How to extract CA Certificate from .pfx file and add it to a trust store file

Question

I have a .pfx file that has multiple certificates, one of them is the signing CA certificate of a server certificate assigned to the IBM i Remote Command Server in DCM.

I managed to use openssl and certutil to display the content of such a certificate, as follows:

openssl x509 -passin pass:<password> -text -noout -in filename.pfx
openssl pkcs12 -in filename.pfx -passin pass:<password> -info -nokeys
certutil -v -dump DEVP20.pfx

All the above are working fine and displaying content, but the problem is that I don't know how to analyze such output.

Also, the keytool is reporting that there are no entries in the keystone:

keytool -list -v -keystore filename.pfx
Enter keystore password: <entery-password>
Keystore type: PKCS12
Keystore provider: SunJSSE

Your keystore contains 0 entries

All I want is to create a new trust store or use an existing trust store such as jssecacerts to add the signing CA Certificate to the trust store.

Note that in the output of the different commands above I see multiple certificates. I am not sure if they are part of the chain or related, and by checking the alias or friendly name, I can tell which one I want.

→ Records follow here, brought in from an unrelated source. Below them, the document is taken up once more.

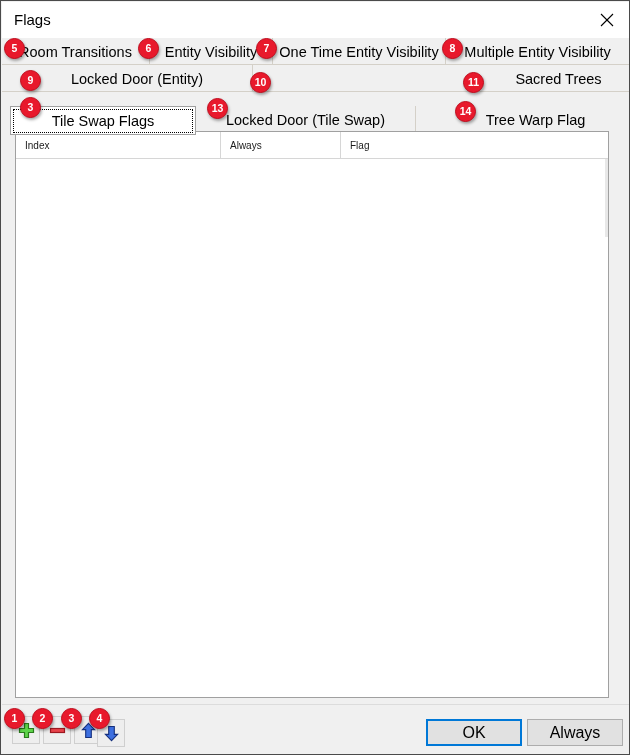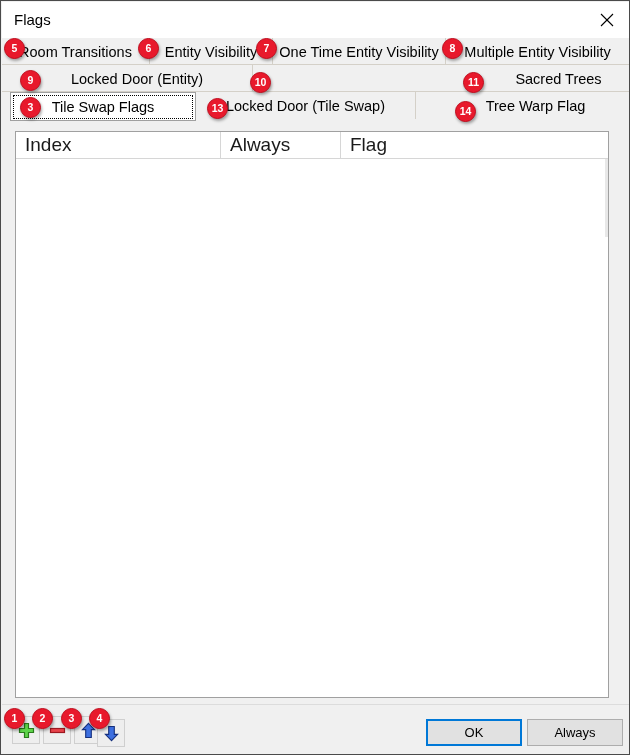"Tile Swap Flags" #tab-row-3 { top: 54px -> 68px }
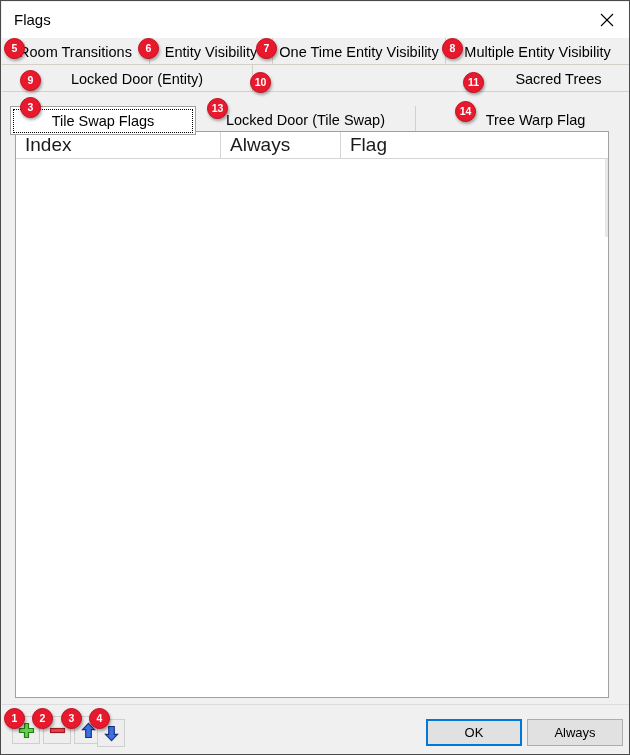"Index" .col { font-size: 19px -> 10px }
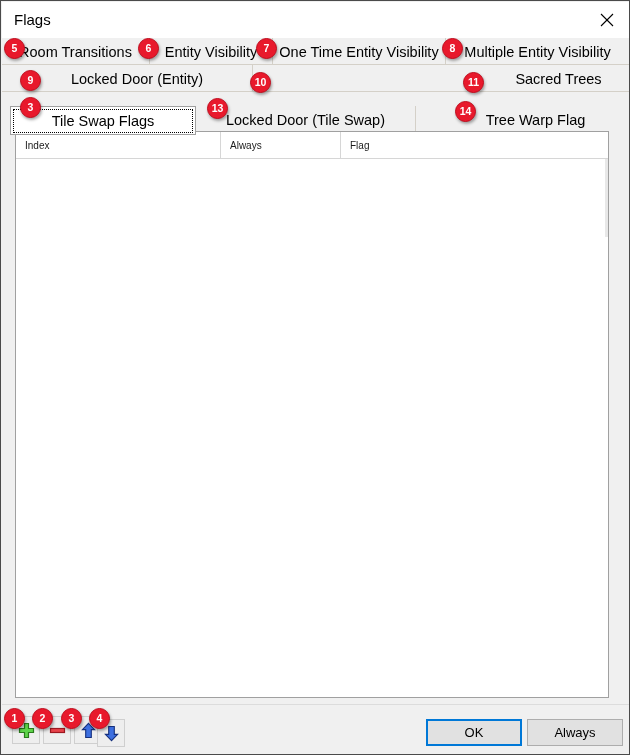"OK" .dlg-button { font-size: 13px -> 16px }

The objective is to be able to use the class SecureAS400 from IBM Toolbox for Java to open a secure connection to the IBM i and invoke a command. So we have to load the trust store with the JVM.

I appreciate your help.

Answer 1

First, you have to extract the CA certificate from the .pfx file using openssl:
openssl pkcs12 -in filename.pfx -passin pass:<password> -info -nokeys > filename.pem.
Double check that extraction worked:
openssl x509 -in test.pem -noout -text

Then either create new JKS using the key tool:
keytool -import -trustcacerts -keystore test.jks -storepass choose-password -file test.pem -alias CANAME

Or you can import the certificate into the existing trust store:
keytool -import -keystore cacerts -storepass changeit -file test.pem -alias CANAME -storetype JKS

Usually you would use openssl to interact with most certificate file formats and keytool with java key stores only (JKS)

==============.
Update
PKCS12 is an archive file format for storing private keys and X.509 certificates with filename extensions .p12 or .pfx To be able to work with .pfx files you would use openssl pkcs12 command. I am guessing x509 command returns first certificate it finds. PKCS12 wiki

keytool Manages a keystore (database) of cryptographic keys, X.509 certificate chains, and trusted certificates. I think it only works with java keystores .jks or .bcfks (Bouncy Castle FIPS keyStore) etc.. I think you might actually be able to import certificates directly from .pfx file to a java keystore using keytool.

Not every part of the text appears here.